To keep things interesting, there are two types of TASs. Generic TASs apply to work on data, modelling and reporting, so most work that actuaries do, and specific TASs are simply any TASs which are not designated by the FRC as being generic. Usually you’ll select the one/s appropriate to your practice area – for example, pensions – and see which bits are relevant or material for the work you’re doing. Confusingly to my untrained mind, there is a TAS on funeral arrangements but nothing specifically on investment or enterprise risk management. Still, the TAS is young, so if we wait and pray we may one day glimpse them on the horizon.

All right, all right, so professional guidelines aren’t laugh-a-minute, and some may feel that they’re another layer of bureaucracy which they could do without. TASs are only a few years old, so chances are that some of you remember the olden days before they existed and wonder what they’ve really changed. They may have altered your way of working substantially but, since actuaries are a conscientious bunch, chances are that the addition to your workload on their account consists mostly of showing that the stuff you were already doing complies with them. The trick is coming up with ways to make that as efficient as possible.

For some people, however, the TASs may provide a helpful framework. A key focus in the guidelines is on ensuring that the users of actuarial work have all of the information they need to make sage judgments, as per the “transparency” objective above; thus giving actuaries a point of reference to ensure that they are being as helpful as possible to their clients (internal or external). And for a group that collectively is thought of as wanting in the communication department, that can be no bad thing.

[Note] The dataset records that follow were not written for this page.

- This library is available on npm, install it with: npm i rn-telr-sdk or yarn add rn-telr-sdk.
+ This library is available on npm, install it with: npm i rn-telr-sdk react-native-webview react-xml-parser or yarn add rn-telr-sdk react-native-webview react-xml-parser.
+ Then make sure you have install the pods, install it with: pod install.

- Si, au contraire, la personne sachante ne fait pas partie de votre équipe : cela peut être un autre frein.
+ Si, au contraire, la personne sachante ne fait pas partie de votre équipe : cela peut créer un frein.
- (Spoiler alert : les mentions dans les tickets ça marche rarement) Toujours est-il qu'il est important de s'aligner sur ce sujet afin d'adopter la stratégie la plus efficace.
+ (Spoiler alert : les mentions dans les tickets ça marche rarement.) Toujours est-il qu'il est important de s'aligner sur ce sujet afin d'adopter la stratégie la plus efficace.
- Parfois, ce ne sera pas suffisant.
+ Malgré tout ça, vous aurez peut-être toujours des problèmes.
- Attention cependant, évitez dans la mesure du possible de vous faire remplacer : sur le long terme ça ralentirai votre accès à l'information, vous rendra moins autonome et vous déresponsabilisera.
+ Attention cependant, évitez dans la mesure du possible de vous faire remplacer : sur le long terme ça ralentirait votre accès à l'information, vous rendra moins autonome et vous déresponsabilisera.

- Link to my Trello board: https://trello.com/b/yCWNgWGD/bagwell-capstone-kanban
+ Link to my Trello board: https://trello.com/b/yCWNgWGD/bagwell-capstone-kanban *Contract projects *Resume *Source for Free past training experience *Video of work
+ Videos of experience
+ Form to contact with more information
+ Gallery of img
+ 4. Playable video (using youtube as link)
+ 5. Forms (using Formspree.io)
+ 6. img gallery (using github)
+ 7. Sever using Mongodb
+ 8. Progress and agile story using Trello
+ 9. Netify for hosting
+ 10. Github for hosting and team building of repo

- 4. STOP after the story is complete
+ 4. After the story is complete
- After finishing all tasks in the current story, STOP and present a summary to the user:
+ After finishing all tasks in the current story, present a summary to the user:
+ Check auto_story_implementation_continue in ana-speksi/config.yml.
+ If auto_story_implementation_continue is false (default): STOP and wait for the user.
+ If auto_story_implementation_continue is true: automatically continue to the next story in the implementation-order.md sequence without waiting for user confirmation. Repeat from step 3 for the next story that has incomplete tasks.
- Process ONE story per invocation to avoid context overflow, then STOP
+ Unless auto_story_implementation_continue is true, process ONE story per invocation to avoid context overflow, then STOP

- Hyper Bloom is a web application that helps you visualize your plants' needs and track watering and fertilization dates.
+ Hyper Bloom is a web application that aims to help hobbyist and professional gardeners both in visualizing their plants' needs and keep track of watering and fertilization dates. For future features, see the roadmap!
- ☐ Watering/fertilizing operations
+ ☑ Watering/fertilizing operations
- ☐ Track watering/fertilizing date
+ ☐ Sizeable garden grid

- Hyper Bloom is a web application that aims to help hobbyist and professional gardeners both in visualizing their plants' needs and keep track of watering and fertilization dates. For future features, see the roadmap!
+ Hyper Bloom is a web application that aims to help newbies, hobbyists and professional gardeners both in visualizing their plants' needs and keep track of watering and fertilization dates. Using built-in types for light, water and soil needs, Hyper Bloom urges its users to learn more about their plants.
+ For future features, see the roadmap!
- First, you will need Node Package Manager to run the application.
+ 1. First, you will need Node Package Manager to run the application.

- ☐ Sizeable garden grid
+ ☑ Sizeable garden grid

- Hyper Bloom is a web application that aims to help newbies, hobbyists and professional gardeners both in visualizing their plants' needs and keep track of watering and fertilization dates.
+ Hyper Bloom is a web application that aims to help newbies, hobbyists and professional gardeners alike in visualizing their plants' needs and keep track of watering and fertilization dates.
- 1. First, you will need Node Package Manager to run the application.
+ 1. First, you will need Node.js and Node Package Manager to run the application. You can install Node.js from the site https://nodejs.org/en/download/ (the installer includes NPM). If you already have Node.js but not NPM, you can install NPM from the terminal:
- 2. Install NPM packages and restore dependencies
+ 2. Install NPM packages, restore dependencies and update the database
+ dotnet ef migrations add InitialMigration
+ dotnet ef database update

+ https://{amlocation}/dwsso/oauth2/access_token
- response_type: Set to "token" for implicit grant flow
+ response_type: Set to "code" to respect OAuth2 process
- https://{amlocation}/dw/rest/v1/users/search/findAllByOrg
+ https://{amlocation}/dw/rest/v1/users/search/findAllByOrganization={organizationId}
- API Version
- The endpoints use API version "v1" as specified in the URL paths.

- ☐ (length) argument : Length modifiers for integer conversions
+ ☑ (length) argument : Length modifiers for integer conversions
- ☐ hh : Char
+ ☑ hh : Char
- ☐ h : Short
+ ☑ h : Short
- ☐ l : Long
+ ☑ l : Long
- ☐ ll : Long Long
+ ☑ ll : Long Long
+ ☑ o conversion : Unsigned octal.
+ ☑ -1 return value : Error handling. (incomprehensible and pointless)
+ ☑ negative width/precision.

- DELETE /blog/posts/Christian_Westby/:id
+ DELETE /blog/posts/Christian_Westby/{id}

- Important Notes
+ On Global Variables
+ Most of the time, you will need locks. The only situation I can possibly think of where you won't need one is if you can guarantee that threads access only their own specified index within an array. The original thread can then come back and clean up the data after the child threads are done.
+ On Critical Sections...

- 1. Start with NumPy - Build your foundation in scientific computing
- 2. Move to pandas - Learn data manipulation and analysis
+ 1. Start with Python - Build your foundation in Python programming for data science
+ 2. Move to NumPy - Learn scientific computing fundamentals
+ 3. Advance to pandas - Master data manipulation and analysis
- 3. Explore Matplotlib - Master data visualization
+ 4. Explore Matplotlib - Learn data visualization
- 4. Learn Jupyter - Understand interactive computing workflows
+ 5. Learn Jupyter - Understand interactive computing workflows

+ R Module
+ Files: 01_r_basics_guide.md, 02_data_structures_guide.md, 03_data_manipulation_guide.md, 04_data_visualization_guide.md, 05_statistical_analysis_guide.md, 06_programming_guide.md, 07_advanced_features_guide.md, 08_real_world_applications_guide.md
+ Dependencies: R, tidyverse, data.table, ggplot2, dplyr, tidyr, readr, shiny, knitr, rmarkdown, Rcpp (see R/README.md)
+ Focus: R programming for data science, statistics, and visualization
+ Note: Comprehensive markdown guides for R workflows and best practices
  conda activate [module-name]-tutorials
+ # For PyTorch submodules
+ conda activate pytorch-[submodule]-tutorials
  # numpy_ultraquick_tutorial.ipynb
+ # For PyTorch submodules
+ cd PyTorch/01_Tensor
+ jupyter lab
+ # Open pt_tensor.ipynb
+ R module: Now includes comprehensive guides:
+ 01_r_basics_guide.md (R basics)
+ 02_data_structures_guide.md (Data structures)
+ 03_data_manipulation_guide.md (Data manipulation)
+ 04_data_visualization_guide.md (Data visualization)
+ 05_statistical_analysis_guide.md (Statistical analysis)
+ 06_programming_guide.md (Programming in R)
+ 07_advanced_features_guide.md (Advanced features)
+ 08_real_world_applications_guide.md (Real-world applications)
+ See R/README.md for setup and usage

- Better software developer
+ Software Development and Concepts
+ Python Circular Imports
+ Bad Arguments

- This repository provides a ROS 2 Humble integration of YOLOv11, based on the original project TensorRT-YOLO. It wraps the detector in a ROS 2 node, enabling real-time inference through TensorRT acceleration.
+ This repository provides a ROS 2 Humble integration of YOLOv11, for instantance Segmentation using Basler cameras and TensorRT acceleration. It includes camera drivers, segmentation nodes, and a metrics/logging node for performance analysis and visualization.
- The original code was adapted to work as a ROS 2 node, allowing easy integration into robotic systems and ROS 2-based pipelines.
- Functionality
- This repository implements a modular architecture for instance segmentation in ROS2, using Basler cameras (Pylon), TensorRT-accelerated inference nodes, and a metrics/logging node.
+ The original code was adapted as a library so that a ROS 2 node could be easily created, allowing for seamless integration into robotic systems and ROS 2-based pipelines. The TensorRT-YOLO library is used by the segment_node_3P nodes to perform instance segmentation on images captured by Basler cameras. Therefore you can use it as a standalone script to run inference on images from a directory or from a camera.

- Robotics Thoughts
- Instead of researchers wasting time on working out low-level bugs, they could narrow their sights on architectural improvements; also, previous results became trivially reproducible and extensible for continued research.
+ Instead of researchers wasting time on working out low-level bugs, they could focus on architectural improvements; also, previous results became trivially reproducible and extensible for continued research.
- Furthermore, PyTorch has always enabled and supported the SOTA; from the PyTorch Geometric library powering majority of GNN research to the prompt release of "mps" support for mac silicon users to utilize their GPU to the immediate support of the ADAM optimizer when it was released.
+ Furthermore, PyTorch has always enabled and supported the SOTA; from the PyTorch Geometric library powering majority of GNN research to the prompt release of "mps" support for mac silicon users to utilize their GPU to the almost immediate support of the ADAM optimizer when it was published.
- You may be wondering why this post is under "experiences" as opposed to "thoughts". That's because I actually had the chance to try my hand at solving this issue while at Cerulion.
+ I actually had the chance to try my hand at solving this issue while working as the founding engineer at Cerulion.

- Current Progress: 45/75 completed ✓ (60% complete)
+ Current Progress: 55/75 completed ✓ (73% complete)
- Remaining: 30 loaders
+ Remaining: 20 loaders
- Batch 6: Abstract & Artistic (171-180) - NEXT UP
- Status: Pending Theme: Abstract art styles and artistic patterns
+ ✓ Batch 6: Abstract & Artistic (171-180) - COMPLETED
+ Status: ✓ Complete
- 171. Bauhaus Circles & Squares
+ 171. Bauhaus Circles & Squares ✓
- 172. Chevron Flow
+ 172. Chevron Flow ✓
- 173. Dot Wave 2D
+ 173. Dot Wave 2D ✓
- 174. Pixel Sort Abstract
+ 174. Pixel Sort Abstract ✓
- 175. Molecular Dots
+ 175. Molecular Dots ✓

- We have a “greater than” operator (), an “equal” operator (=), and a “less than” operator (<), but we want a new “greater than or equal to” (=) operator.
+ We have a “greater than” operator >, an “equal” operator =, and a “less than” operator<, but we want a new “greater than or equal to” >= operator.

For me, the best thing about the advent of the TASs is the possibility of actuarial wordplay. Looney Tunes aside, a particularly brilliant quiz team name at my firm’s biennial pub quiz was Inglourious BAS TAS Ds.  Unfortunately, the quiz was run by non-actuaries who assumed that the team in question simply wasn’t very good at spelling and used capital letters indiscriminately.

In all, there’s no denying that the TASs can be a bit of a pain. But thankfully they’re grounded in common sense, and with a bit more practice I’m sure we’ll all be TAS-a-TAS-maniacs.